New Legal Form on the Horizon: The Special Purpose Entity under German law

Tina Bieniek

In March 2026, the Federal Ministry of Justice and Consumer Protection (BMJV) and the Federal Ministry of Finance jointly unveiled a framework concept for a new type of business entity: the Special Purpose Entity (Gesellschaft mit gebundenem Vermögen, GmgV). But what exactly is behind this initiative — and what does it mean in practice?

The idea of introducing a new legal form has been gaining momentum for several years. The aim is to create a structuring option — beyond traditional cooperative and foundation models — for companies wishing to subject their assets to specific commitments. In this context, "asset commitment" means that profits may not be distributed to shareholders but must remain within the company, and that the underlying assets themselves may not be paid out.
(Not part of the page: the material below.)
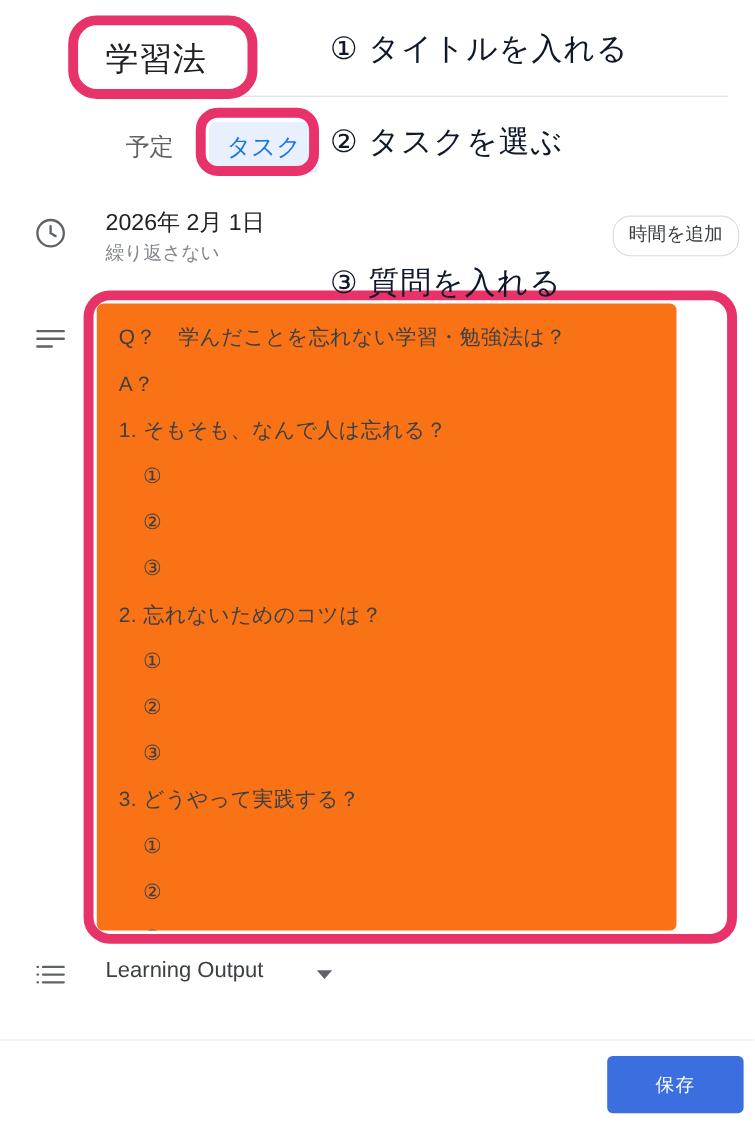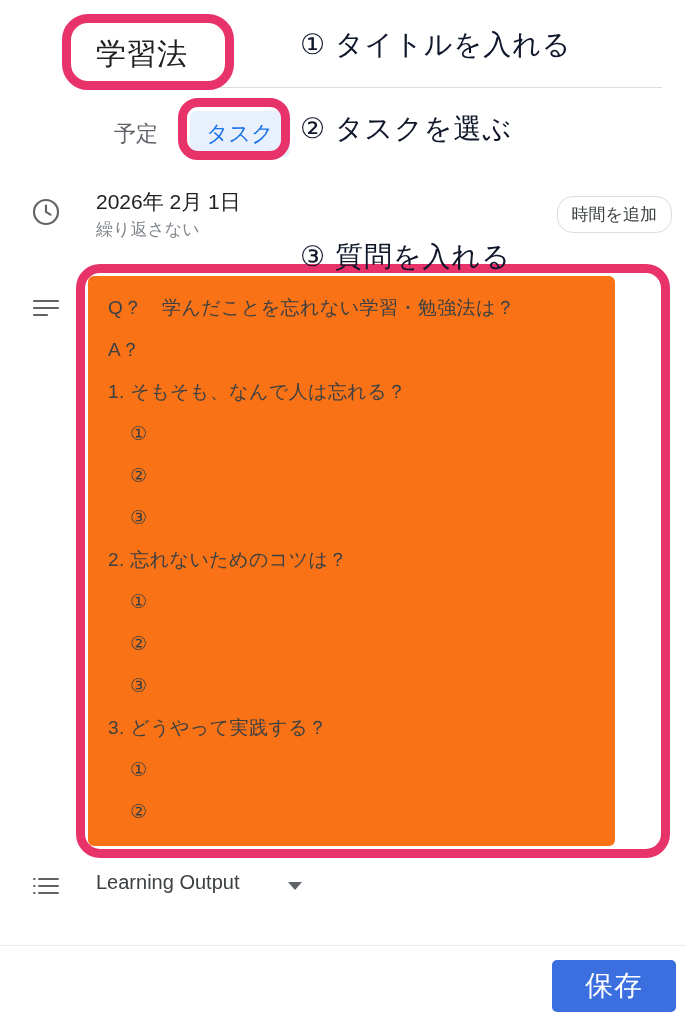"時間を追加" .add-time-btn { font-family: Liberation Serif, serif -> Liberation Mono, monospace }
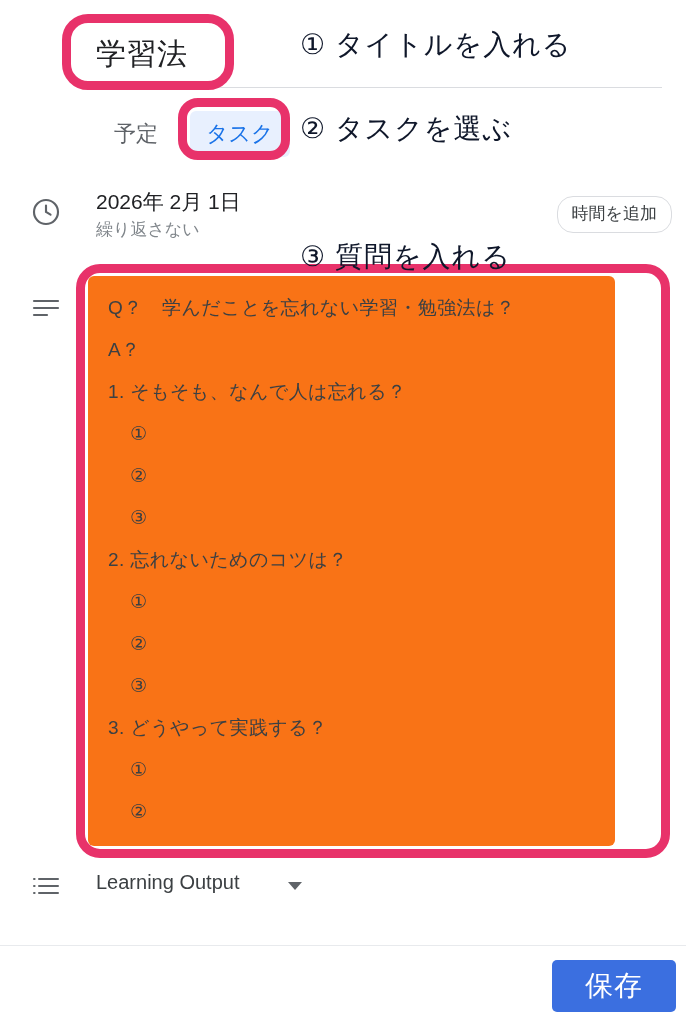"保存" .save-btn { font-size: 28px -> 17px }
The purpose of these rules is to ensure that corporate decision-making is no longer driven by shareholder interests — particularly the pursuit of profit maximization. Instead, profits are to be retained within the company and channeled toward its long-term development. The asset commitment is designed to be permanent: amendments to the articles of association, conversions to other legal forms, and similar measures would not be permitted. The concept is therefore idealistic in nature.

The framework concept now puts, for the first time, the legislature's initial thinking on the new legal form into writing and sets out proposed parameters. In addition to the asset commitment itself, the concept addresses voting rights ("one member, one vote"), taxation (standard corporate income tax, together with an inheritance substitute tax modeled on that applicable to family foundations), and oversight (by cooperative auditing associations). This is by no means a draft bill at this stage. The ministries involved have themselves noted in their FAQs that the framework concept is intended merely as the starting point for a "broad discussion process." Much is therefore likely to change or be refined as those discussions progress.

It will be interesting to see where this ultimately leads. As it stands, the Special Purpose Entity sounds like a "greatest hits" combination of a cooperative, a foundation, a limited liability company, and nonprofit law all rolled into one. Whether this will translate into a genuinely viable alternative in practice remains to be seen.